YOUNG people in Somerset will soon be sent text messages on their mobile phones to tell them whether they have a sexually transmitted disease or not

YOUNG people in Somerset will soon be sent text messages on their mobile phones to tell them whether they have a sexually transmitted disease or not.Youth clubs across the area are set to start offering home testing kits for chlamydia, with the results being sent via text message. Somerset Primary Care Trust (PCT) launched the scheme to target 15-24 year olds in addition to providing the usual screening services at GP clinics. PCT clinical leader Kerry McCullough said: "Screenings for sexually transmitted diseases such as chlamydia are already available at GP surgeries across the county, but this new scheme is particularly aimed at those youngsters in their late teens and early 20s because around one in 10 people that age have the disease. "Worryingly, 70 per cent of women who have the disease don't realise they are infected, which is why it is vital that they get tested."The PCT will be encouraging youth clubs in Wedmore and Axbridge as well as colleges throughout Somerset to introduce home testing kits.The kits come with information about the disease. Women use a swab and men provide a urine sample and then give the kits back to the centres they got them from.

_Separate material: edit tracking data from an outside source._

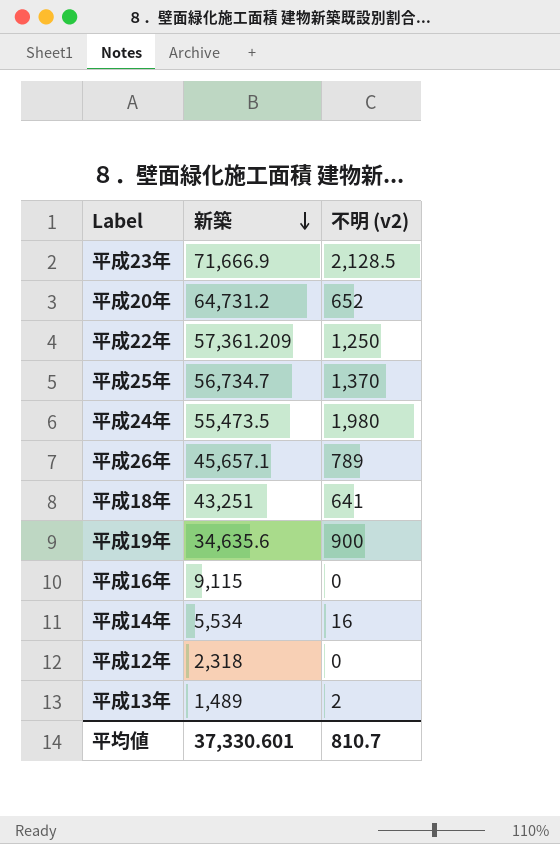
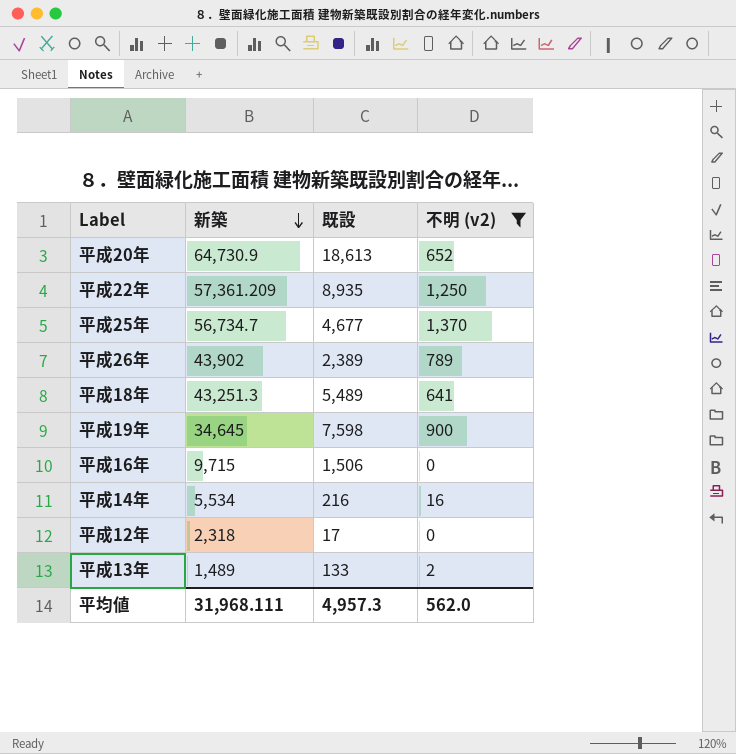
filter: none -> 不明 (v2) <= 1,370
column 既設 | position: none -> 3
平成20年 | 新築: 64,731.2 -> 64,730.9
平成26年 | 新築: 45,657.1 -> 43,902
平成18年 | 新築: 43,251 -> 43,251.3
平成19年 | 新築: 34,635.6 -> 34,645
平成16年 | 新築: 9,115 -> 9,715
平均値 | 新築: 37,330.601 -> 31,968.111
平均値 | 不明 (v2): 810.7 -> 562.0

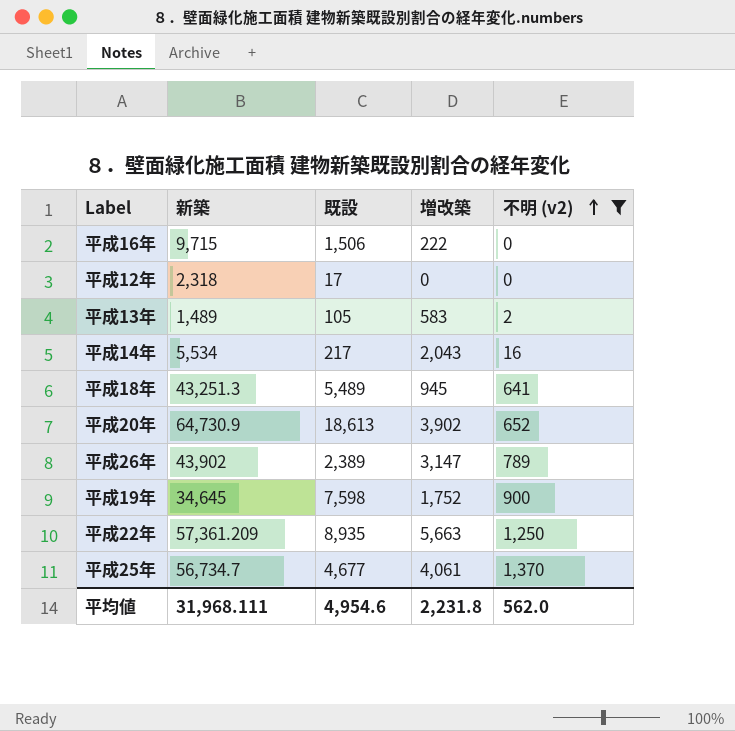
row order: 新築 descending -> 不明 (v2) ascending
column 増改築 | position: none -> 4
平成13年 | 既設: 133 -> 105
平成14年 | 既設: 216 -> 217
平均値 | 既設: 4,957.3 -> 4,954.6

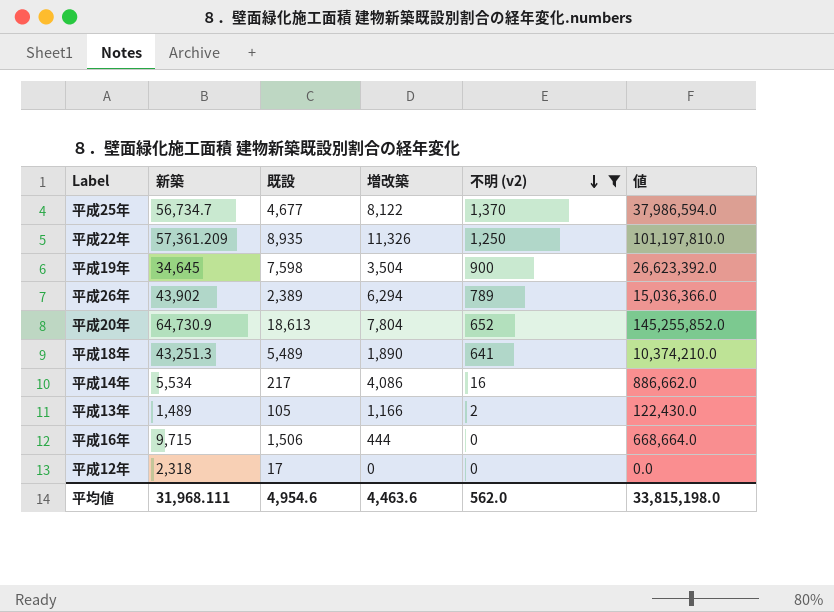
row order: 不明 (v2) ascending -> 不明 (v2) descending
column 値 | formula: none -> [既設] * [増改築]
平成25年 | 増改築: 4,061 -> 8,122
平成22年 | 増改築: 5,663 -> 11,326
平成19年 | 増改築: 1,752 -> 3,504
平成26年 | 増改築: 3,147 -> 6,294
平成20年 | 増改築: 3,902 -> 7,804
平成18年 | 増改築: 945 -> 1,890
平成14年 | 増改築: 2,043 -> 4,086
平成13年 | 増改築: 583 -> 1,166
平成16年 | 増改築: 222 -> 444
平均値 | 増改築: 2,231.8 -> 4,463.6

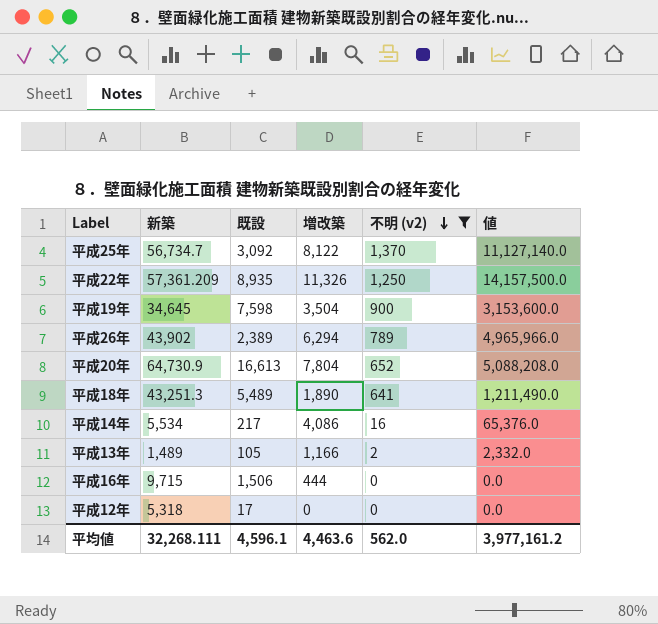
column 値 | formula: [既設] * [増改築] -> [増改築] * [不明 (v2)]
平成25年 | 既設: 4,677 -> 3,092
平成20年 | 既設: 18,613 -> 16,613
平成12年 | 新築: 2,318 -> 5,318
平均値 | 新築: 31,968.111 -> 32,268.111
平均値 | 既設: 4,954.6 -> 4,596.1
平均値 | 値: 33,815,198.0 -> 3,977,161.2

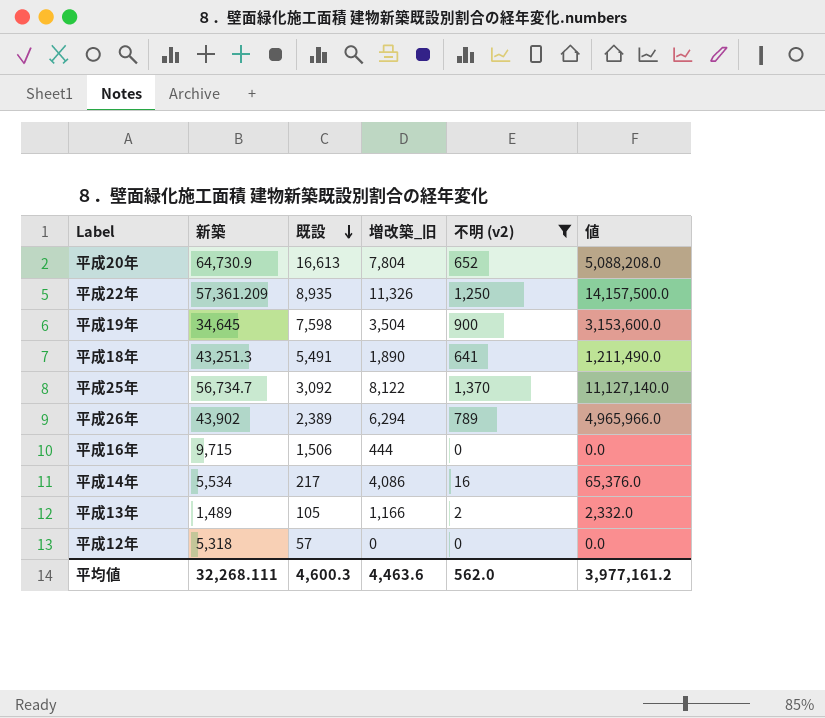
row order: 不明 (v2) descending -> 既設 descending
column name: 増改築 -> 増改築_旧
平成18年 | 既設: 5,489 -> 5,491
平成12年 | 既設: 17 -> 57
平均値 | 既設: 4,596.1 -> 4,600.3

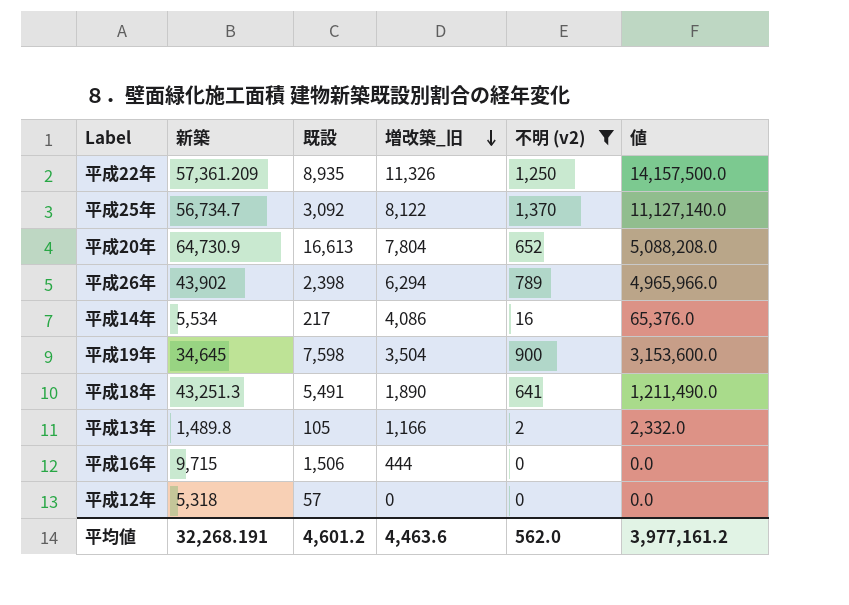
row order: 既設 descending -> 増改築_旧 descending
平成26年 | 既設: 2,389 -> 2,398
平成13年 | 新築: 1,489 -> 1,489.8
平均値 | 新築: 32,268.111 -> 32,268.191
平均値 | 既設: 4,600.3 -> 4,601.2

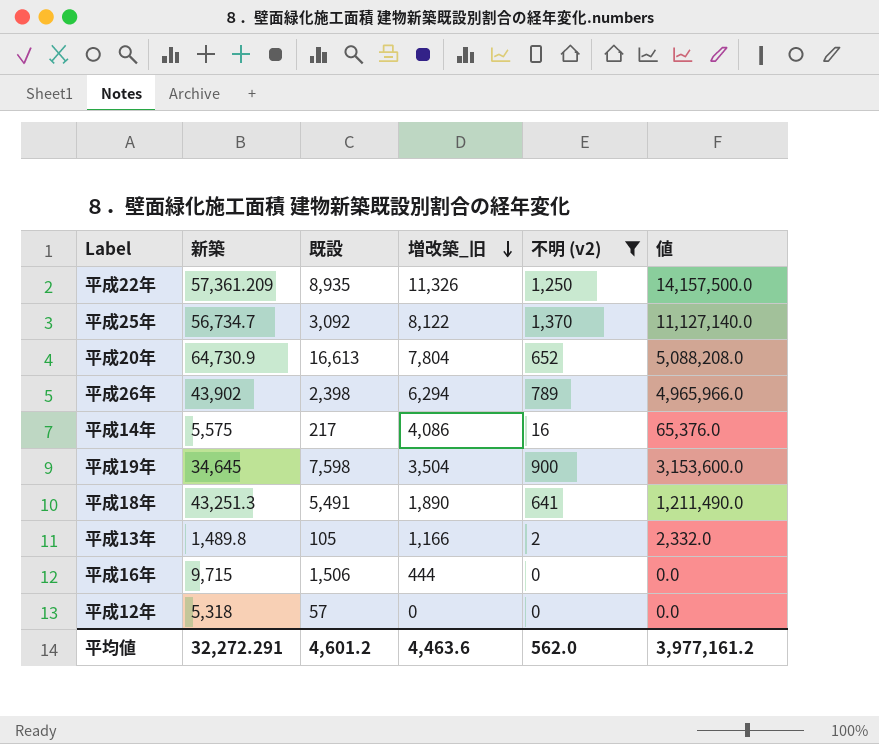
平成14年 | 新築: 5,534 -> 5,575
平均値 | 新築: 32,268.191 -> 32,272.291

They are then sent off to be tested at laboratories in Taunton. "People using the tests can choose whether to receive their results via text, email or letter after including their contact details in the sealed kit."Kerry said: "This way of screening is totally anonymous, and as a lot of people know each other in rural villages, it is less embarrassing than getting tested by a nurse. "Some of the youngsters we screen have never even had a smear test or had to undress in front of a doctor so home testing is a lot less stressful for them."In a recent report by the Health Protection Agency the South West had the highest admission rate for pelvic inflammatory disease, one of the effects of chlamydia, in the country. If left untreated it can cause infertility and abdominal pain in women and discharge and burning in men.